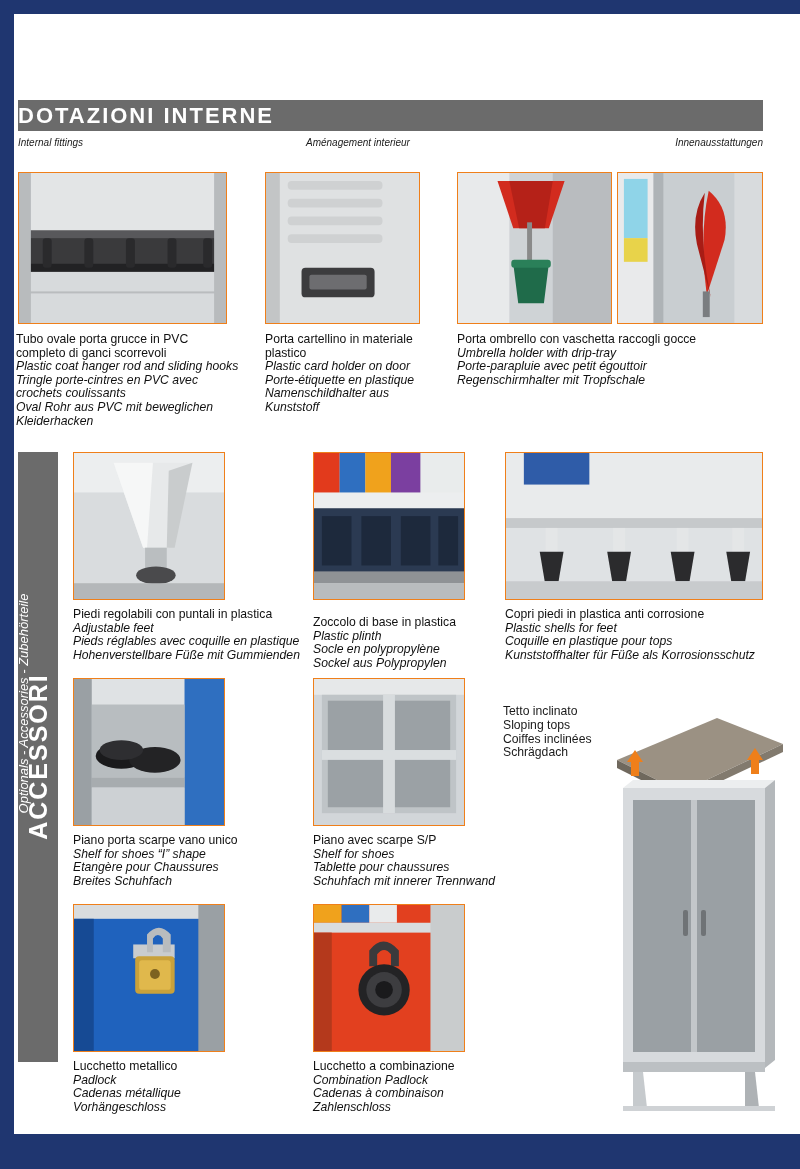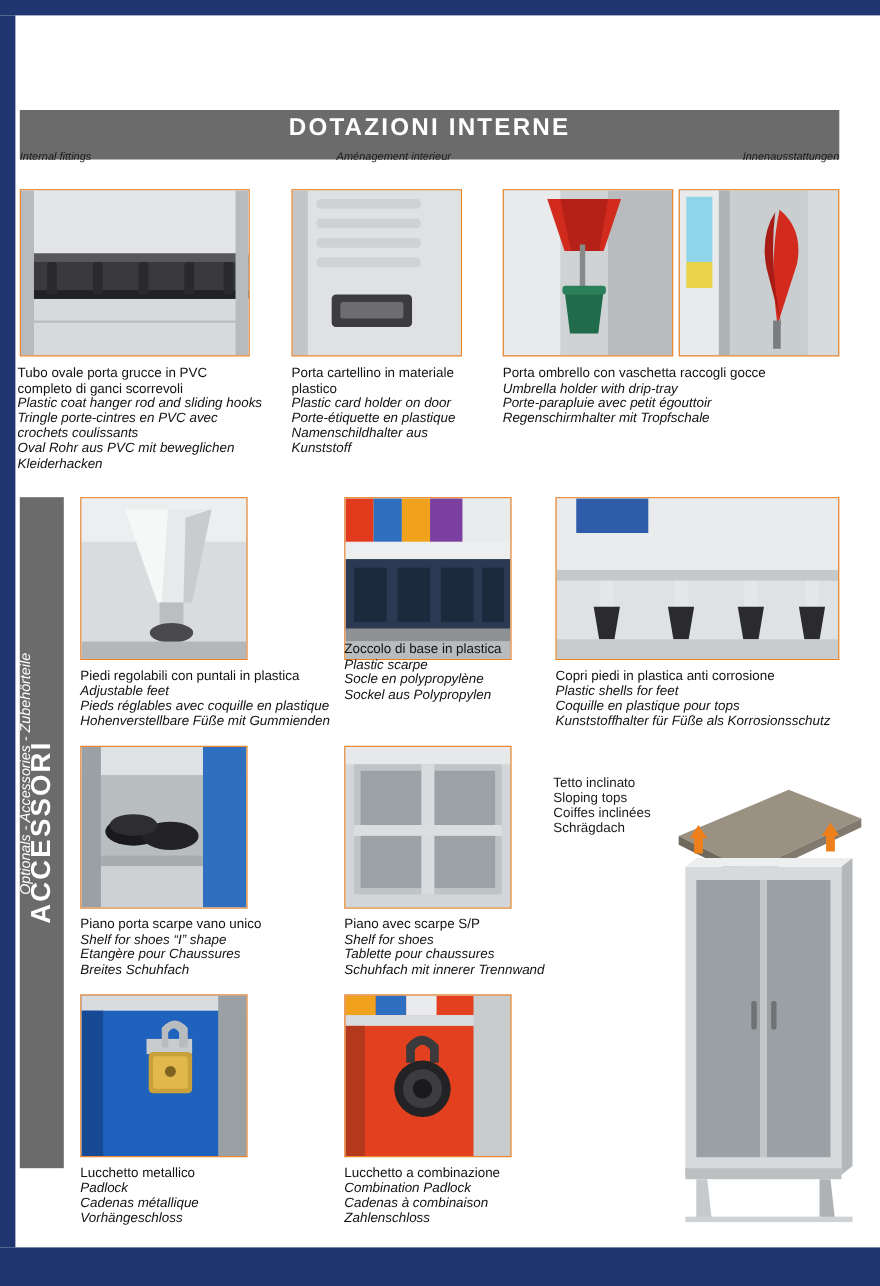"DOTAZIONI INTERNE" .section-header { height: 45px -> 31px; text-align: center -> left }
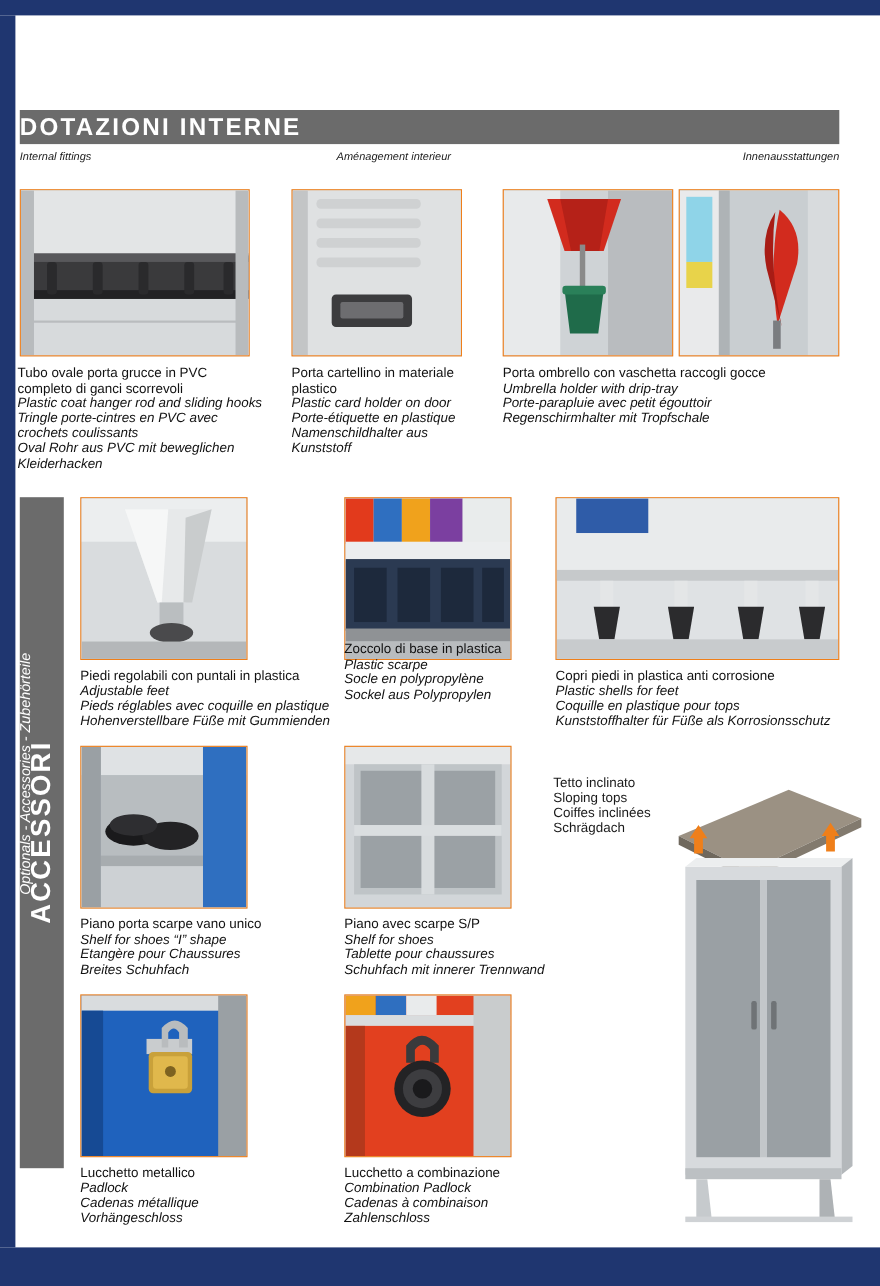"Zoccolo di base in plastica" div.caption { top: 584px -> 616px }
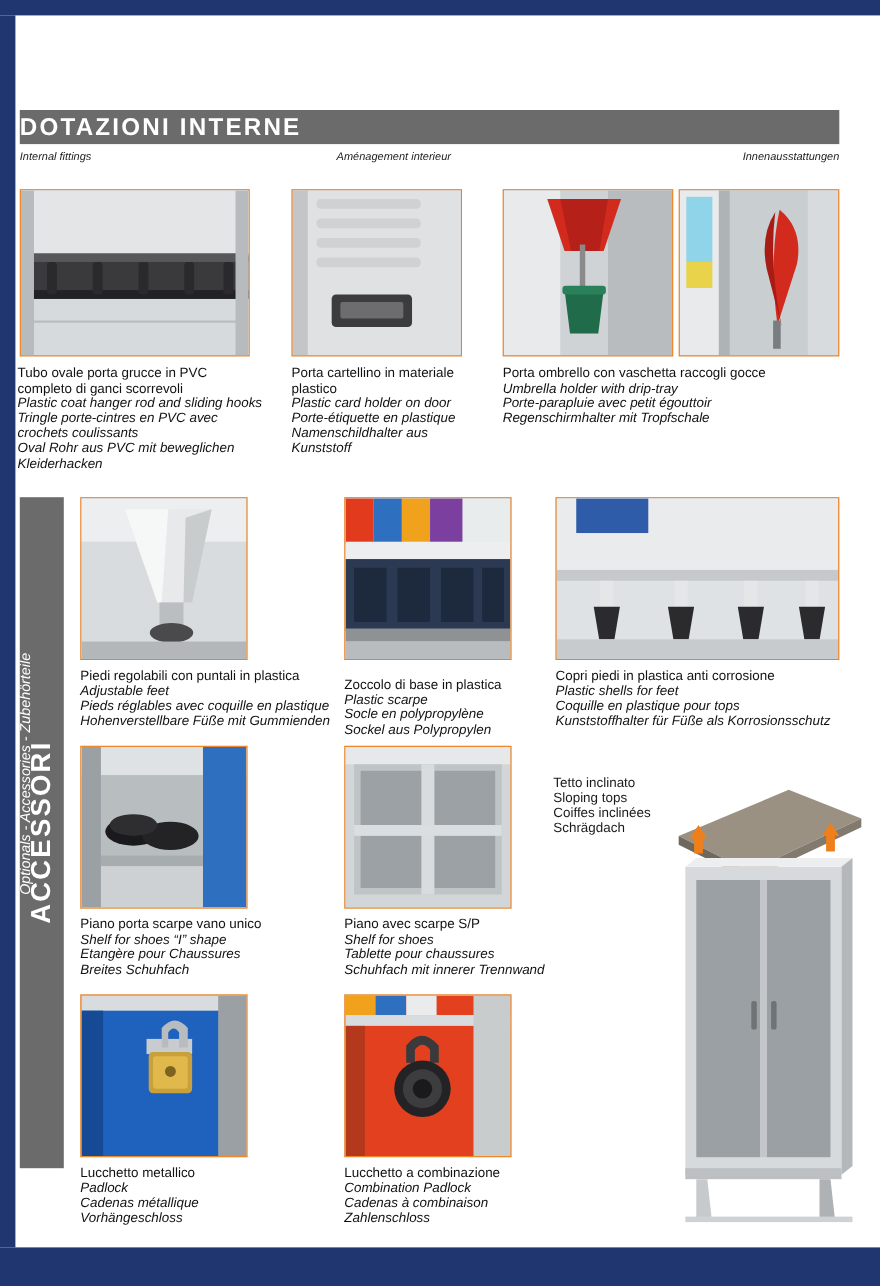"Plastic scarpe" div.tr { text: scarpe -> plinth }
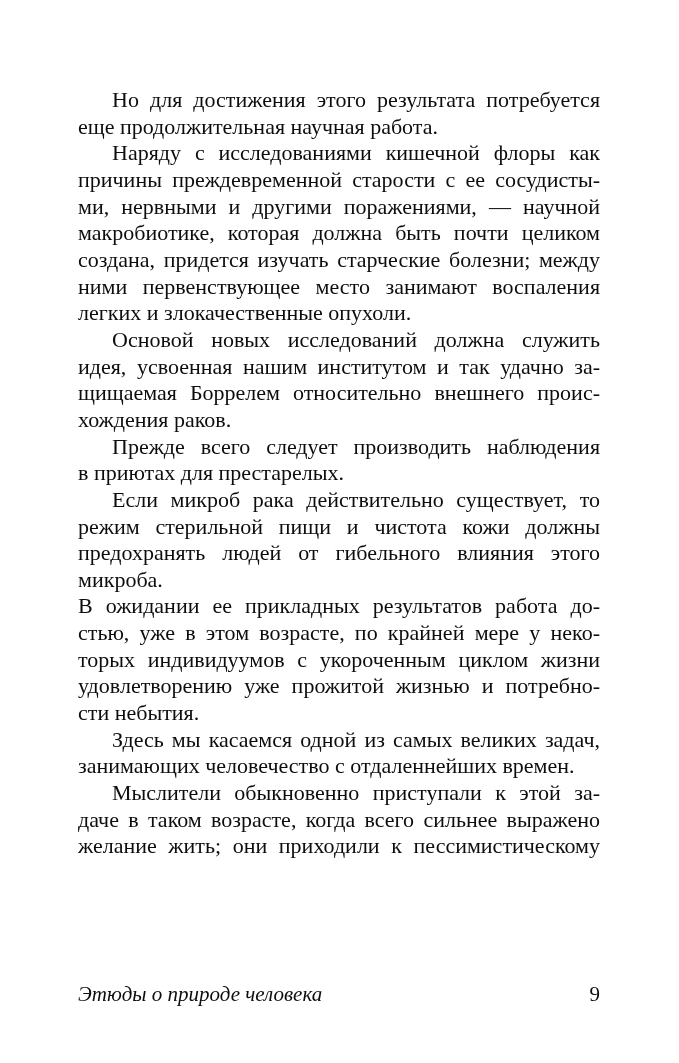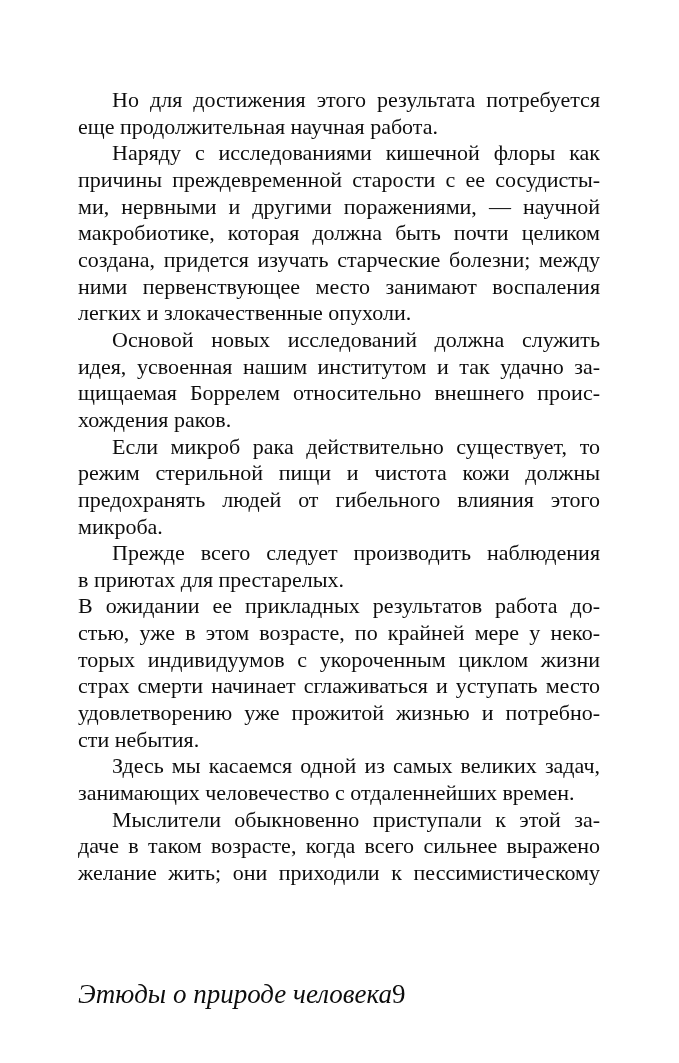"Если микроб рака действительно" div.paragraph { order: before "Прежде всего следует производить" -> after "Прежде всего следует производить" }
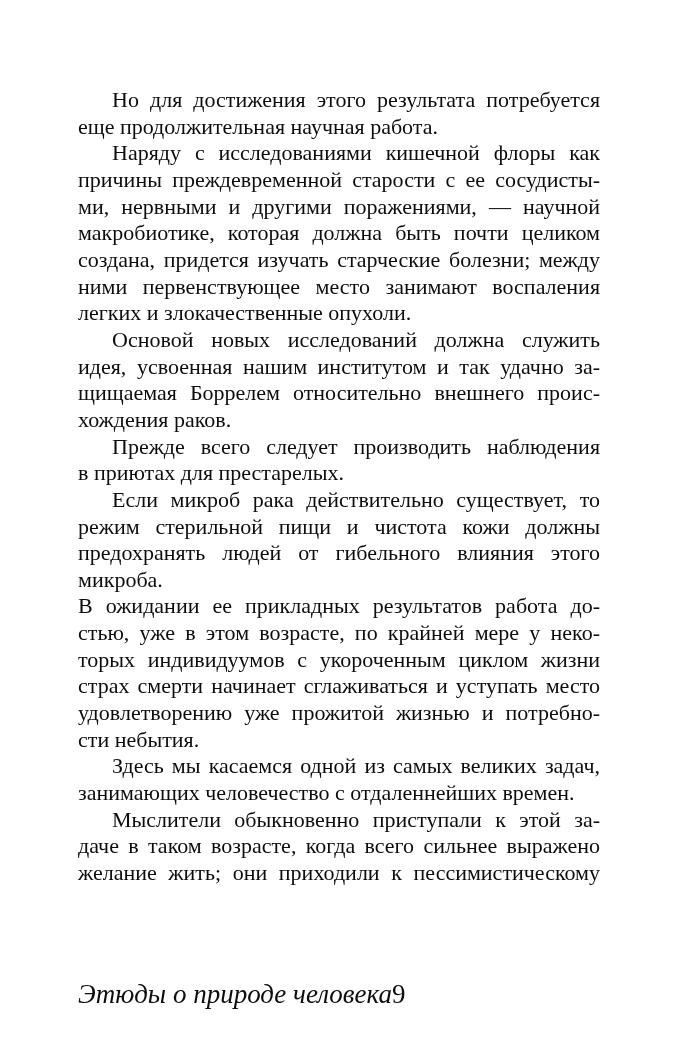"страх смерти начинает сглаживаться и" div.line { html: <div>страх смерти начинает сглаживаться и уступать место</div> -> none }
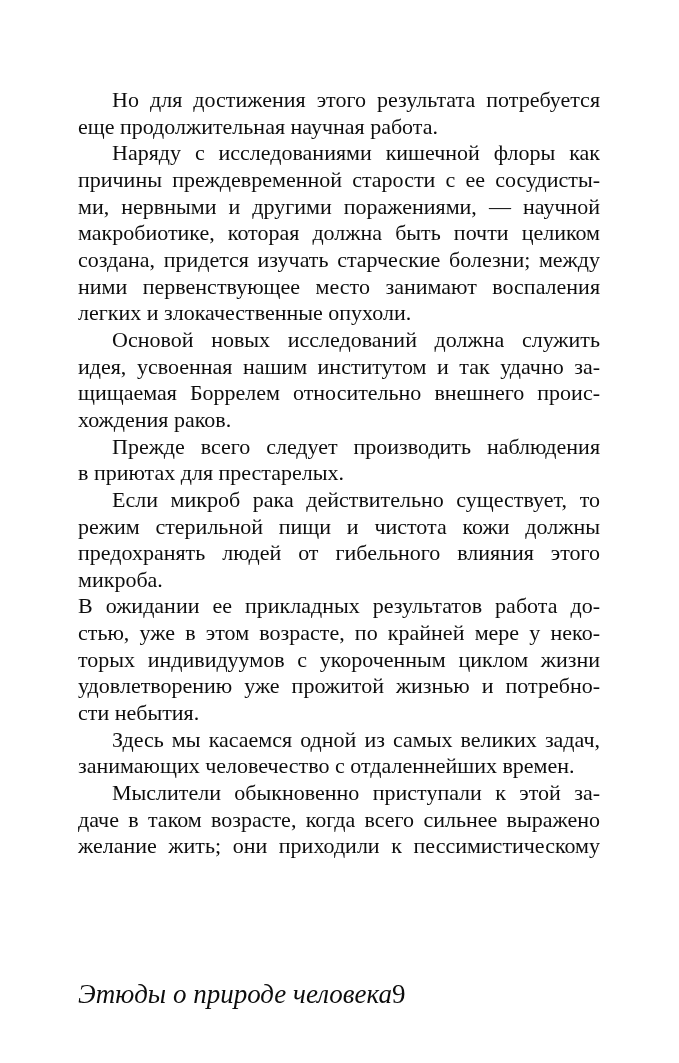"Этюды о природе человека" .footer { font-size: 27px -> 21px; justify-content: flex-start -> space-between }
════════════════
### Activity
Pictures are to be left out; all else in the entries above is to be quoted exactly.

### Answer below
"DOTAZIONI INTERNE" .section-header { height: 45px -> 31px; text-align: center -> left }
"Zoccolo di base in plastica" div.caption { top: 584px -> 616px }
"Plastic scarpe" div.tr { text: scarpe -> plinth }
"Если микроб рака действительно" div.paragraph { order: before "Прежде всего следует производить" -> after "Прежде всего следует производить" }
"страх смерти начинает сглаживаться и" div.line { html: <div>страх смерти начинает сглаживаться и уступать место</div> -> none }
"Этюды о природе человека" .footer { font-size: 27px -> 21px; justify-content: flex-start -> space-between }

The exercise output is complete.